Kukerahkan segala rasa, inspirasi, dan intuisiku, dan kusalurkan pada kuas, kugoreskan di atas kanvas yang berisi seketsa wajah, yang selalu gagal aku tuntaskan. Kini aku benar-benar bertekad untuk menyelesaikannya. Seharian penuh aku mengunci diri di dalam kamar demi terciptanya karya terbaikku. Lukisan purnama hidupku.
***
Akhirnya hari yang ditunggu-tunggu Ibu pun tiba. Aku hanya mengenalnya sekali saat laki-laki itu melamar Ibu. Ia datang sendiri tanpa ditemani siapapun. Waktu itu ia hanya mengenakan kemeja putih dan celana panjang abu-abu. Lipatannya tampak licin, mungkin karena sering disetrika. Setelan jas hitam beludru menggantung di tubuhnya yang bulat. Senyumnya ramah saat menyapaku. Sorot matanya memproyeksikan kebijaksanaan dan kewibaan seorang lelaki dewasa yang telah banyak merasakan pahit getir dan manisnya hidup. Dan detik-detik ini adalah salah satu pengalaman manisnya yang akan segera ia rasakan untuk menghadapi masa-masa sulit yang akan datang.
Setelah beberapa menit berlalu, rombongan pengantin laki-laki tiba. Namun ia hanya ditemani seorang perempuan. Seseorang yang... masya Alloh wajah itu....
***
”Ya Tuhan, lelaki itu... bukankah aku pernah bertemu dengannya?” aku sontak kaget dengan kenyataan yang ada di depanku. Aku dan Papa terus melangkah menuju singgasana calon Mamaku. Langkah Papa berderap penuh bangga dan bahagia. Tapi perasaanku berkecamuk tak tentu.
***
Upacara pernikhan diadakan sederhana dan hanya mengundang kerabat terdekat dan beberapa kenalan dari keduabelah pihak. Di sela-sela gemuruhnya lantunan nasyid dan obrolan para tamu, aku memberanikan diri untuk menyapa anak dari seorang lelaki yang telah syah menjadi ayah tiriku beberapa menit lalu.
Ia menghampiriku, lalaki yang kini mejadi saudara tiriku. Ia tersenyum ragu dan tatapan kedua matanya selalu berpaling setiap kali kami beradu pandang.

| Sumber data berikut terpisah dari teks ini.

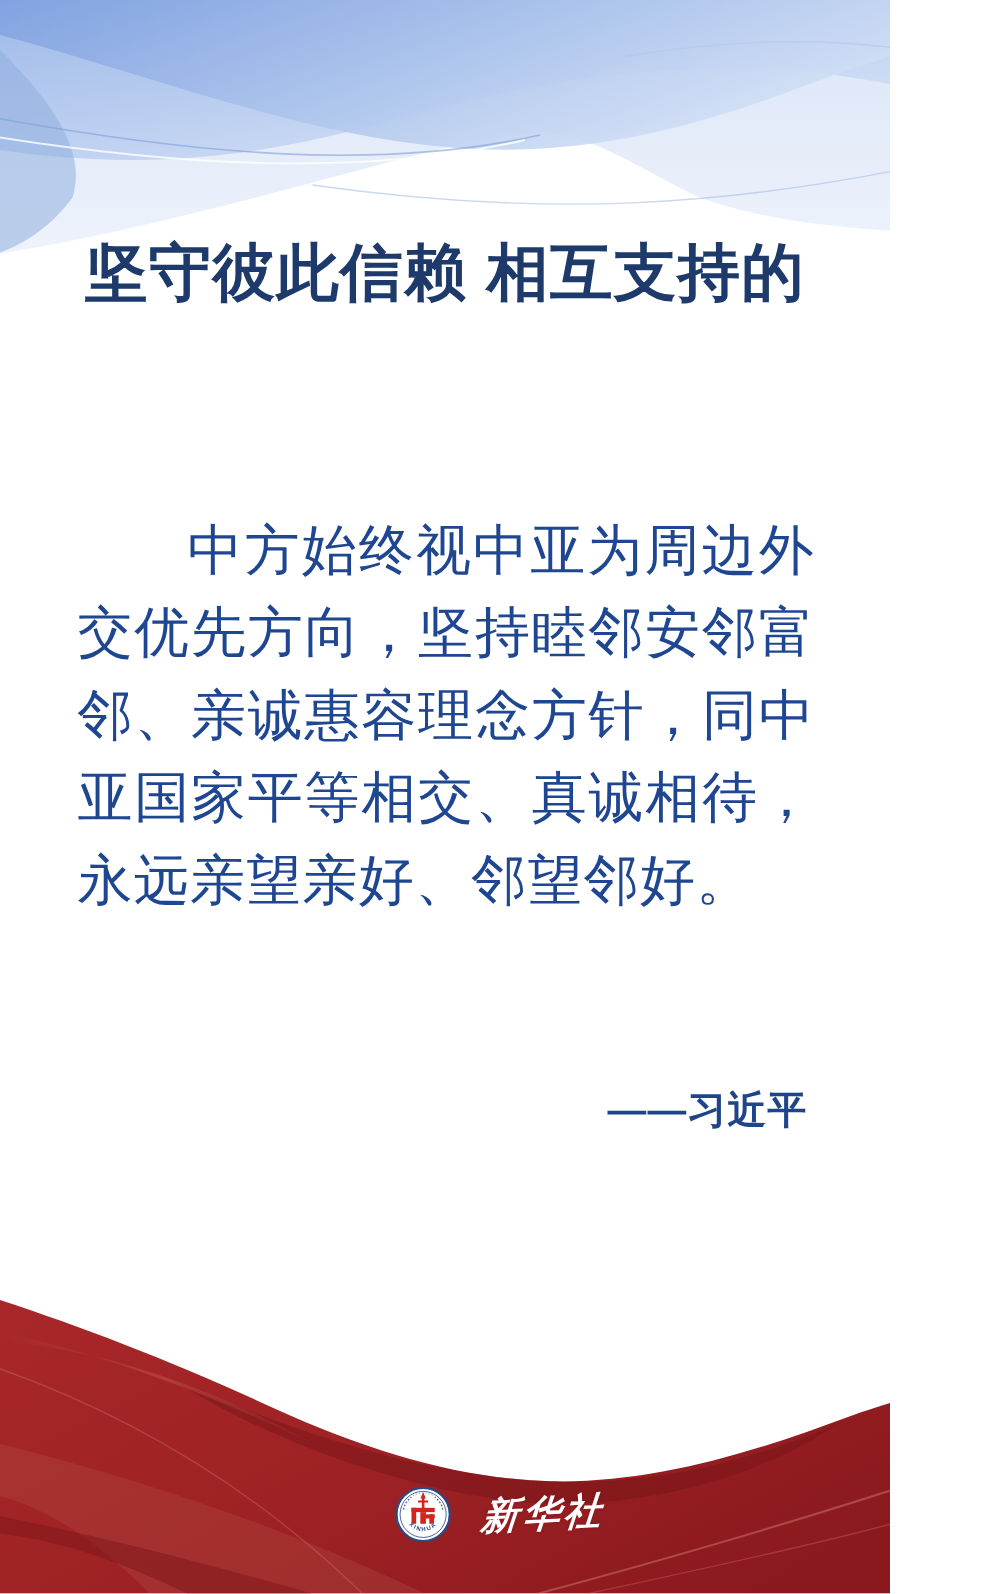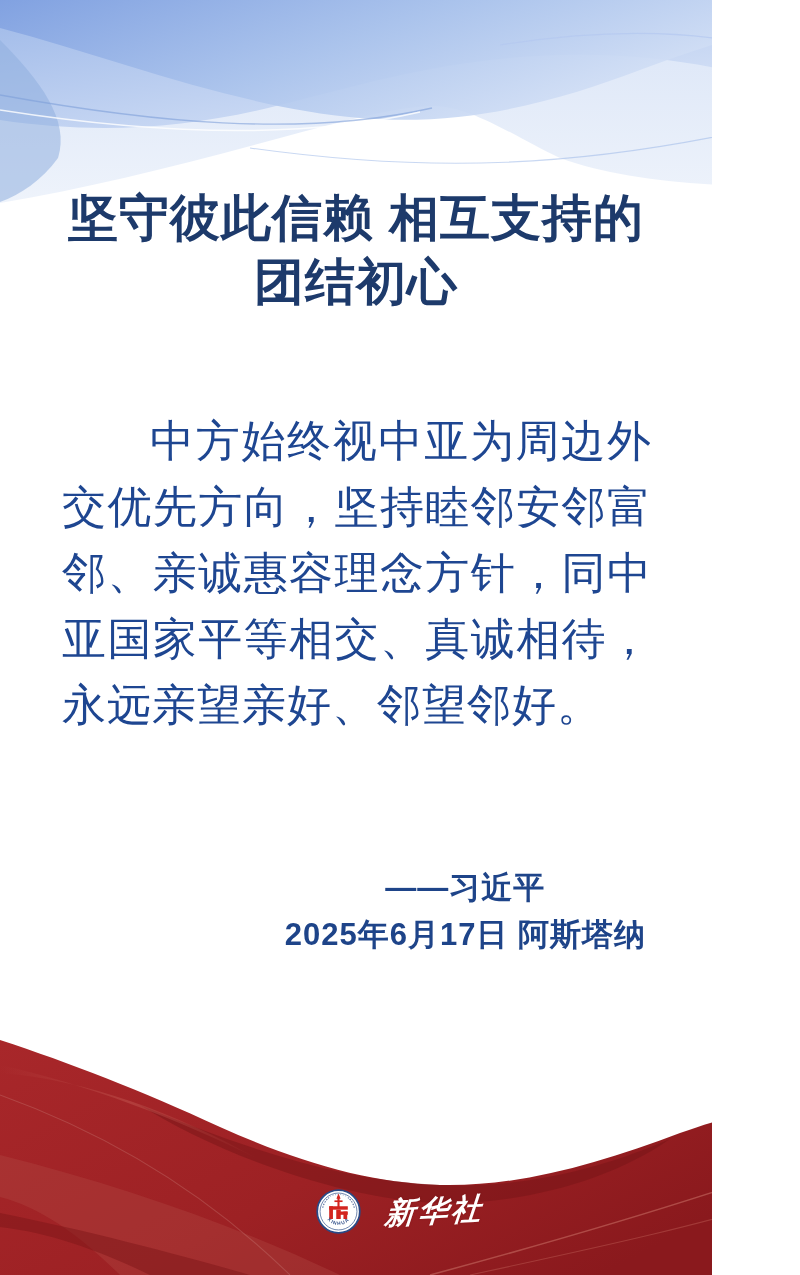--- a/index.html
+++ b/index.html
@@ -109,7 +109,6 @@
 
   <div class="title">
     <div>坚守彼此信赖 相互支持的</div>
-    <div>团结初心</div>
   </div>
 
   <div class="quote">中方始终视中亚为周边外交优先方向，坚持睦邻安邻富邻、亲诚惠容理念方针，同中亚国家平等相交、真诚相待，永远亲望亲好、邻望邻好。</div>

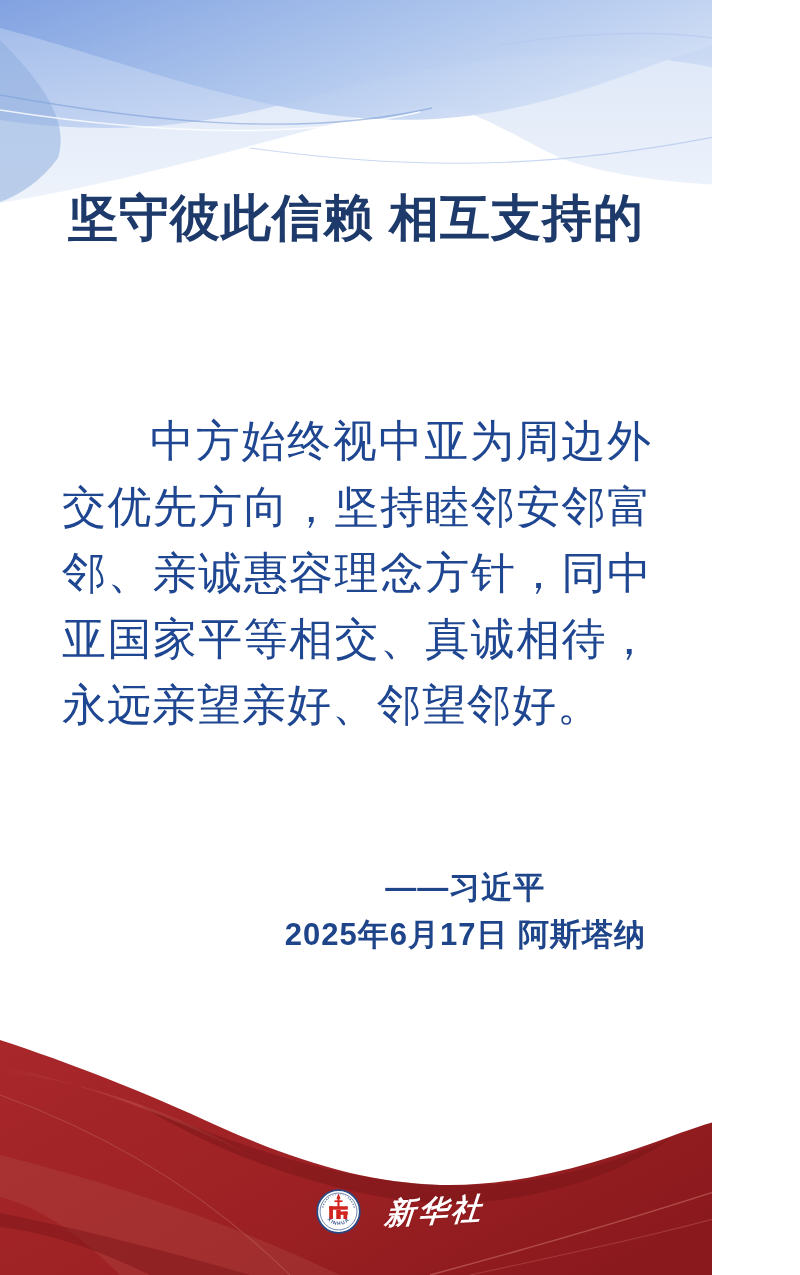--- a/index.html
+++ b/index.html
@@ -115,7 +115,6 @@
 
   <div class="attribution">
     <div>——习近平</div>
-    <div>2025年6月17日 阿斯塔纳</div>
   </div>
 
   <svg class="wave wave-bottom" viewBox="0 0 800 240" preserveAspectRatio="none" aria-hidden="true">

”Assalamu’alaikum...” ia menyalamiku.
”Wa’alaikum salam...” balasku.
”A-aku punya sesuatu untukmu, bisa ikut aku?”
Aku tak berkata apa-apa hanya mengangguk dan mengikutinya dari belakang.
Aku dibawanya ke ruang belakang. Sebuah ruangan yang sarat dengan bau cat dan minyak. Kaleng-kaleng kosong ditata sembarangan, kertas-kertas dan bingkai kosong berserak di lantai dan segala penjuru. Ia membimbingku menuju sesuatu yang ditutup kain putih. Ia menatapku sejenak, kemudian tersenyum. Tanpa berkata apa-apa ia pun menyingkapkan kain putih itu. Dan kulihat jelas sebuah maha karya yang terpagut di atas kanvas, sebuah lukisan dengan polesan dan paduan warna yang sempurna, sebuah lukisan wajah yang indah... itu lukisan wajahku!
”Itu adalah karya terbaikku. Aku telah mengerahkan segala kemampuanku untuk membuatnya. Kamu tahu? Sebelum aku tuangkan ke atas kanvas aku telah lama melukisnya di atas hamparan kanvas kalbuku. Aku melukisnya sejak pertama kali kita bertemu.”
”Hidup ini memang lucu dan aneh, atau mungkin dunia ini yang sempit? Namun yang jelas ini adalah takdir kita.”
”Ya, kita tak pernah bisa keluar dari lingkaran takdir. Dan semoga takdir bisa membawaku pada suatu hari di mana kita bisa berlabuh dalam satu biduk.”
Aku tak sanggup mengatakan apa-apa. Bagiku semua ini cukup membingungkanku. Tapi satu hal yang aku sadari saat ini. Topengku telah pecah berkeping dan senyumku kini adalah nyata senyumku. Senyum yang menyembul dari tungku relung hatiku yang bahagia di tengah kebingungan yang tak kupahami.